[[ Material supplied open ]]
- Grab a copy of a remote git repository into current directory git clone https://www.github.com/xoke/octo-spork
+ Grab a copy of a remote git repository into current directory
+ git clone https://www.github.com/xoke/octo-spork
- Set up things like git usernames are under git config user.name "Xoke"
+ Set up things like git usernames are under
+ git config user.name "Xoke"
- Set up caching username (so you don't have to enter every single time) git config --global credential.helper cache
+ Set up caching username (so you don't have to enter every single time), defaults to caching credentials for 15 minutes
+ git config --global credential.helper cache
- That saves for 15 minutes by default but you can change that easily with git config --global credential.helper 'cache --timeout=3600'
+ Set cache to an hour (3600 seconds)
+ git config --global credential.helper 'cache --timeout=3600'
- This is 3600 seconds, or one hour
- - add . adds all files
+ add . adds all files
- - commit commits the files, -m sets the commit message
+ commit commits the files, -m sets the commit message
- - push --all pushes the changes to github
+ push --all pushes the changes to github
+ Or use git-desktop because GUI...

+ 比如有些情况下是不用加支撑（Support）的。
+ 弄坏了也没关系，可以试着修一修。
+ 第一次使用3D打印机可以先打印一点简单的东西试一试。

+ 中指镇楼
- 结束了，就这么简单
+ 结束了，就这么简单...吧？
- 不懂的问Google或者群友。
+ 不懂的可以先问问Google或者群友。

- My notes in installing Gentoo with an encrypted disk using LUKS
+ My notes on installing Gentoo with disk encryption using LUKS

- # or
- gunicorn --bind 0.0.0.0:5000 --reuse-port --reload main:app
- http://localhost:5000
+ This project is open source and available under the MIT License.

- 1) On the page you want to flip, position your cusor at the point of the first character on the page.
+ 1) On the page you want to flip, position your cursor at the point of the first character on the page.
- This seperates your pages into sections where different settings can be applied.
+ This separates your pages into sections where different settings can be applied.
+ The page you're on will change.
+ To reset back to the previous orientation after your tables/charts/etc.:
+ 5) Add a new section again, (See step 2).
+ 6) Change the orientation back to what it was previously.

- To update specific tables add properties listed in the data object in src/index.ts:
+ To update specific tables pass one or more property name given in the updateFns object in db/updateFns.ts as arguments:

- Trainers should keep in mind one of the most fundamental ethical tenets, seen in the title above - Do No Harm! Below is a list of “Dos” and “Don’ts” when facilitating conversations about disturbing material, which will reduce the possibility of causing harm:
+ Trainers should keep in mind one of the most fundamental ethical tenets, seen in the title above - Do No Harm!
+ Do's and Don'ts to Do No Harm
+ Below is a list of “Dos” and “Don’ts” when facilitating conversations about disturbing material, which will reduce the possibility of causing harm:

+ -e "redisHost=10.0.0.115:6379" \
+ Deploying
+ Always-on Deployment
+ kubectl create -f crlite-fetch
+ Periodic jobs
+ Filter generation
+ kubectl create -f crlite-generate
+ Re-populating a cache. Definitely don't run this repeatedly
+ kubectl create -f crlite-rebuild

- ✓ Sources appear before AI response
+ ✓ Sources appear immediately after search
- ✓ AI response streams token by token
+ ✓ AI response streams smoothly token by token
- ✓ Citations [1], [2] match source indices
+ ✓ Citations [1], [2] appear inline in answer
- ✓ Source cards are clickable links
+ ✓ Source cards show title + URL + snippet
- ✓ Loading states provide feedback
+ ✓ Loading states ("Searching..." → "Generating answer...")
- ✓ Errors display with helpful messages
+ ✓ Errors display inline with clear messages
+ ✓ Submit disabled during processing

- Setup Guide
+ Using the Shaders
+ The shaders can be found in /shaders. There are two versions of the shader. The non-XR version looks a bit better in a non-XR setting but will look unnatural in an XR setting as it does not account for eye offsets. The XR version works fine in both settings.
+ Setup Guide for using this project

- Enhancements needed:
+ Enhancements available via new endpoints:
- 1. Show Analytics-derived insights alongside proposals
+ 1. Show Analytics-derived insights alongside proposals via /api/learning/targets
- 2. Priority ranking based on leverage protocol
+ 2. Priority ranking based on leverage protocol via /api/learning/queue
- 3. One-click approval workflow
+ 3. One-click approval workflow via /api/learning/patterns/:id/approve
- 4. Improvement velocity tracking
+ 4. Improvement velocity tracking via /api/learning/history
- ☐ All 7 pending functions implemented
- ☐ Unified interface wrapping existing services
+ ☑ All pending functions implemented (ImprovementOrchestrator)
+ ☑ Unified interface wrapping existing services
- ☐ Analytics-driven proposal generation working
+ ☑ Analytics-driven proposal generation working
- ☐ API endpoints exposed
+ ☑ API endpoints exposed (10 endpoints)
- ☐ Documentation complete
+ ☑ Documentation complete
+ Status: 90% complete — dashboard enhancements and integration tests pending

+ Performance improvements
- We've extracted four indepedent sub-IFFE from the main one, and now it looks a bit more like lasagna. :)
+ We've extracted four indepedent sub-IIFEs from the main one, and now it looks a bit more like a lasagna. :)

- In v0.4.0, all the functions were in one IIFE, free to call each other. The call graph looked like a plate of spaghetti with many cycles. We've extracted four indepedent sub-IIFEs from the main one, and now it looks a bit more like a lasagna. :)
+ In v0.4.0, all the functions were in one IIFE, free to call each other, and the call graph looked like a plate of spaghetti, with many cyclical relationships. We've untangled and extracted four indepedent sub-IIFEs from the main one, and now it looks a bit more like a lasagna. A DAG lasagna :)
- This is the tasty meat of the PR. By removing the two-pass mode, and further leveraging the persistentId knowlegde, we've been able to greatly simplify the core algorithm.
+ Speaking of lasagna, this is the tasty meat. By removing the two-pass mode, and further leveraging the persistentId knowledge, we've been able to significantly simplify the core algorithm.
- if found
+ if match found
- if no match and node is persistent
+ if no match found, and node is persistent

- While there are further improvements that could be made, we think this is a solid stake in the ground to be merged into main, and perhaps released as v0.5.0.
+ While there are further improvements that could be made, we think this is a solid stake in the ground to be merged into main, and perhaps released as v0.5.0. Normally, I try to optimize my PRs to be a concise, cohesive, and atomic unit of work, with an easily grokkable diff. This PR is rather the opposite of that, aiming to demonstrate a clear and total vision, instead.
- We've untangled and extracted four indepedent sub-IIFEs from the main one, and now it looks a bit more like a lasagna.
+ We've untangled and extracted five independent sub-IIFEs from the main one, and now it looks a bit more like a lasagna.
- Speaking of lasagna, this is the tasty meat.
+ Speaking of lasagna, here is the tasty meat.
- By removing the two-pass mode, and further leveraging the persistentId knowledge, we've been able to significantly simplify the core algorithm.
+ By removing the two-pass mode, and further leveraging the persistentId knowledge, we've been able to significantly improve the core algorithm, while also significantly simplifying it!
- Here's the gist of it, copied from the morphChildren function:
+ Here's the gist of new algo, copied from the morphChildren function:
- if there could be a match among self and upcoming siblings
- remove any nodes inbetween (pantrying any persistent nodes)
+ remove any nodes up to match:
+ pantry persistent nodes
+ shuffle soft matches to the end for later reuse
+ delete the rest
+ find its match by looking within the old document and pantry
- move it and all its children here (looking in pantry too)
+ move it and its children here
[[ Material supplied closed ]]
» **Task to complete**
Copy each line of the records that has "where" in it.

» **Solved problem**
- This seperates your pages into sections where different settings can be applied.
+ This separates your pages into sections where different settings can be applied.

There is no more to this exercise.